D’aucuns comparaient déjà le CPF au RSI. Désormais, on va pouvoir comparer le CPF à la Sécurité Sociale ; un autre modèle de « succès »…

A partir de 2023, le gouvernement envisage en effet de laisser à la charge des utilisateurs 20 à 30% du montant des formations professionnelles souscrites via le CPF. Une mesure qui s’annoncerait lourde de conséquences et pourrait marquer un coup d’arrêt important dans le développement des compétences, pourtant au centre du plan de relance post Covid.

Une Sécu en moins bien

La comparaison avec la Sécurité Sociale qui s’impose d’emblée à l’esprit présente des limites.

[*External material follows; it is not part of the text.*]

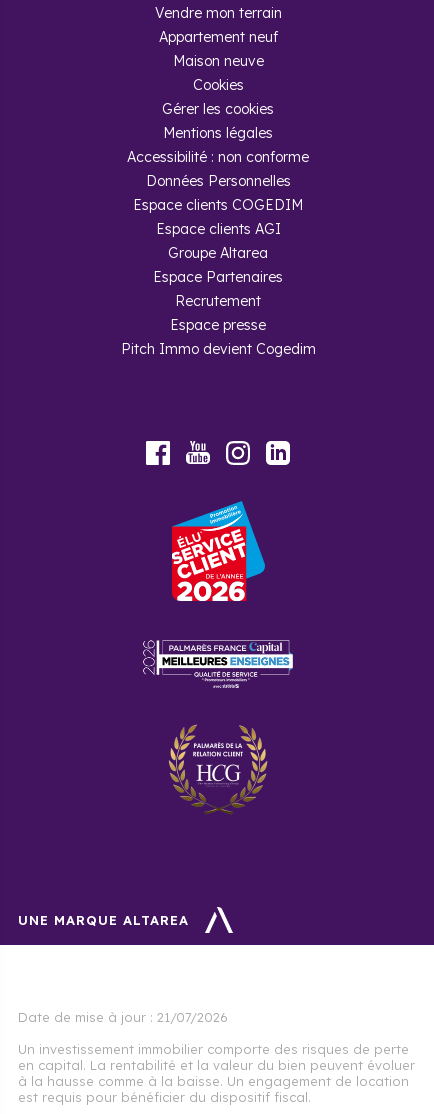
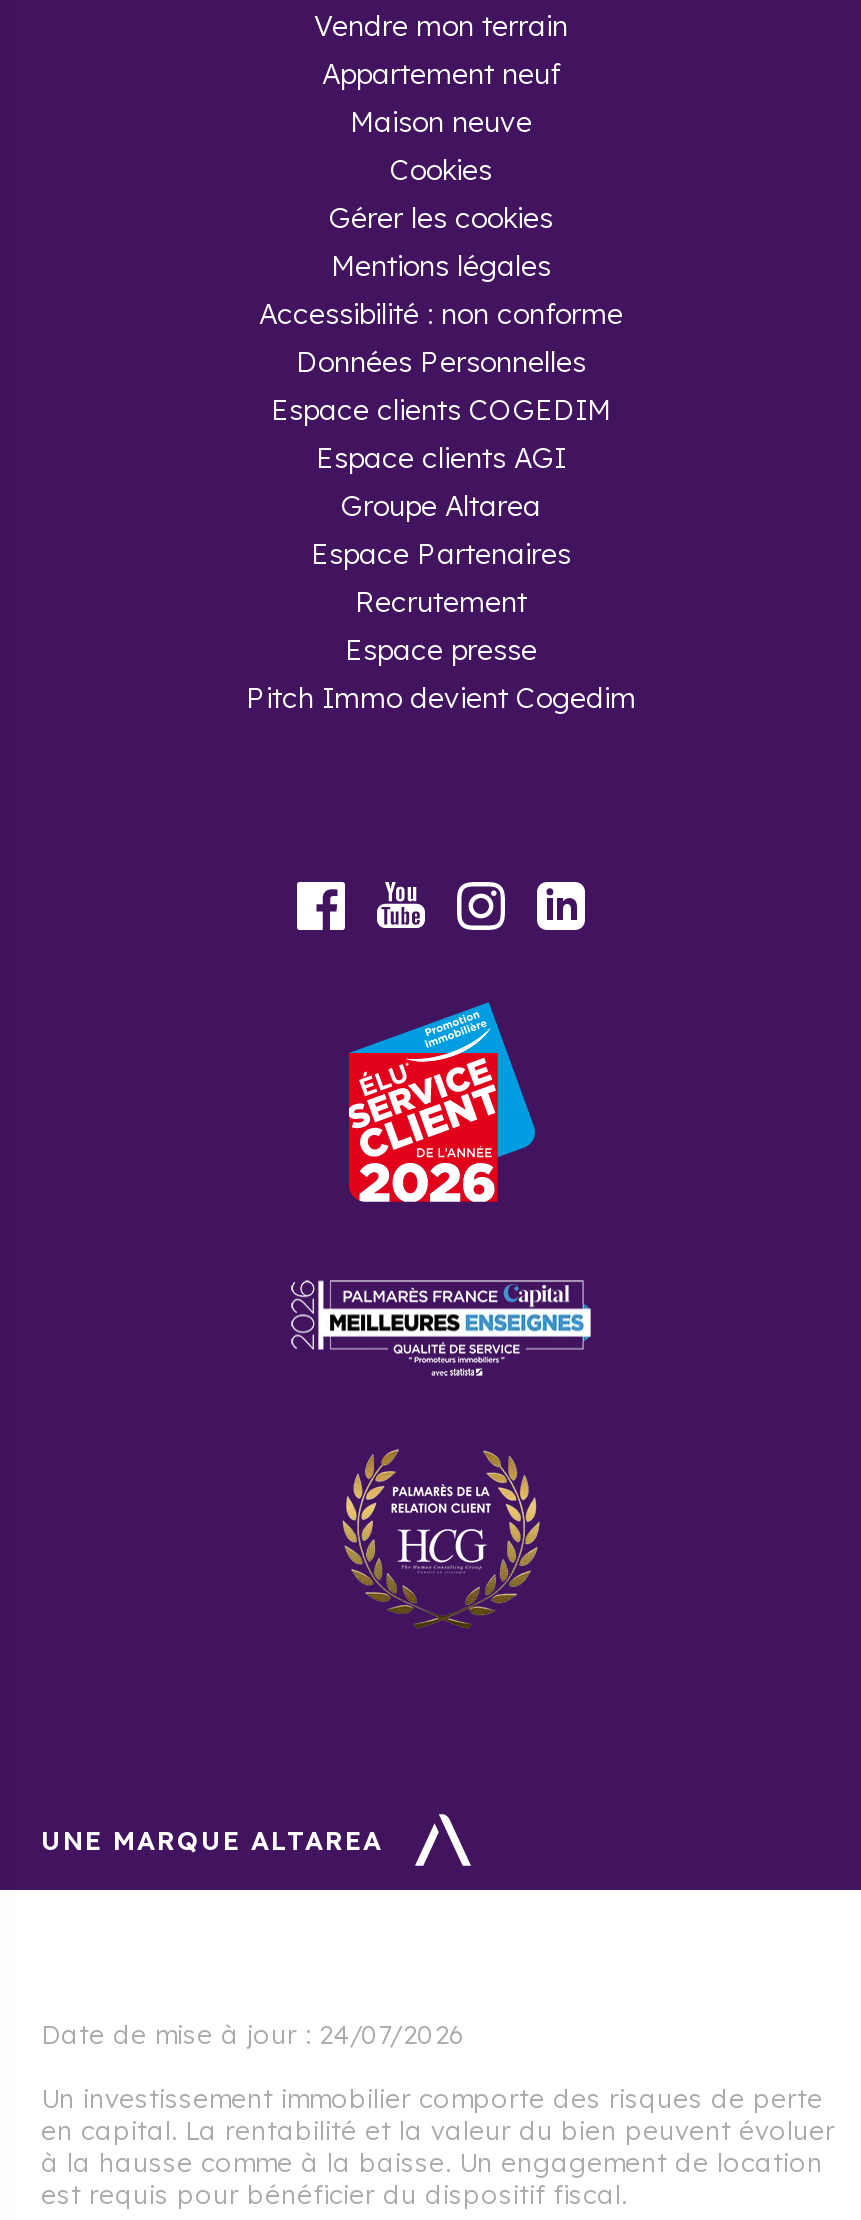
- Date de mise à jour : 21/07/2026
+ Date de mise à jour : 24/07/2026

Le fait que la Sécurité Sociale ne rembourse pas intégralement les frais de santé se justifie par la raison que les dépenses des bénéficiaires, par définition aléatoires, peuvent excéder les montants cotisés. En l’occurrence, les titulaires d’un compte CPF n’ont jamais accès qu’à des sommes effectivement cotisées. Le risque que les dépenses dépassent les ressources est donc nul, d’autant plus que le montant du CPF étant plafonné, l’Etat conserve actuellement pour son bénéfice le surplus des cotisations.

En théorie, les montants des comptes CPF devraient ainsi être regardés comme des dépôts en banque et utilisables comme tels. Pourtant, le déficit abyssal de France compétences, qui a déjà amené sur les derniers mois une forte réduction des aides accordées aux CFA, une lutte contre les fraudes et une limitation du catalogue aux formations jugées directement professionnalisantes, pousse encore le gouvernement à revoir le principe de prise en charge des formations sur le modèle de la Sécurité Sociale.

Une Sécurité Sociale sans mutuelle puisqu’aucun organisme ne viendra a priori compenser ici le déremboursement de l’Etat…

Le décrochage programmé des couches défavorisées

Concrètement, le coût moyen d’une session de formation achetée via l’application s’élevant aujourd’hui à 1 190 €, le reste à charge pour le bénéficiaire se situerait vraisemblablement entre 238 et 357€. De quoi faire réfléchir les personnes les plus éloignées de l’emploi (travailleurs handicapés ou non qualifiés, chômeurs, etc.) qui constituaient pourtant à l’origine le cœur de cible du dispositif. L’objectif de la ministre du Travail Muriel Pénicaud en lançant cette application était ainsi de « rendre la formation accessible à chaque salarié et à chaque demandeur d’emploi ». Elle visait en priorité les travailleurs les moins qualifiés, pour les aider à monter en compétence et « lutter contre les inégalités sociales et les inégalités des chances » (dixit Eric Lombard, DG de la Caisse des Dépôts).

Les foyers modestes, déjà confrontés cette année à une inflation record, peineront à suivre des cursus de formation pourtant nécessaires à leur accès ou leur maintien à l’emploi et bien peu pourront bénéficier intégralement du plafond de 8000€ de leur CPF si ce bénéfice s’accompagne d’un reste à charge compris entre 1600€ et 2400€ !   

Déjà la privatisation des universités avait instauré dans l’accès à la formation initiale une sélection par l’argent en augmentant considérablement les frais d’inscription. Demain, ce droit d’accès à la formation continue risque d’aggraver la marginalisation des couches les plus défavorisées et contribuer à construire en France une société à deux vitesses... 

Existe-t-il une autre solution ?

On l’a dit : le partage des coûts avec les bénéficiaires constitue une tentative pour combler le déficit de France compétences. Pourtant, ce déficit s’expliquant en grande partie par la faiblesse des moyens engagés (0,10% de la masse salariale des entreprises de plus de 10 personnes en France, contre 2,5% du PIB en Allemagne), l’exécutif pourrait manifestement, en s’inspirant de ce qui se pratique de l’autre côté du Rhin, tenter de financer le dispositif du CPF sans recourir au portefeuille des utilisateurs.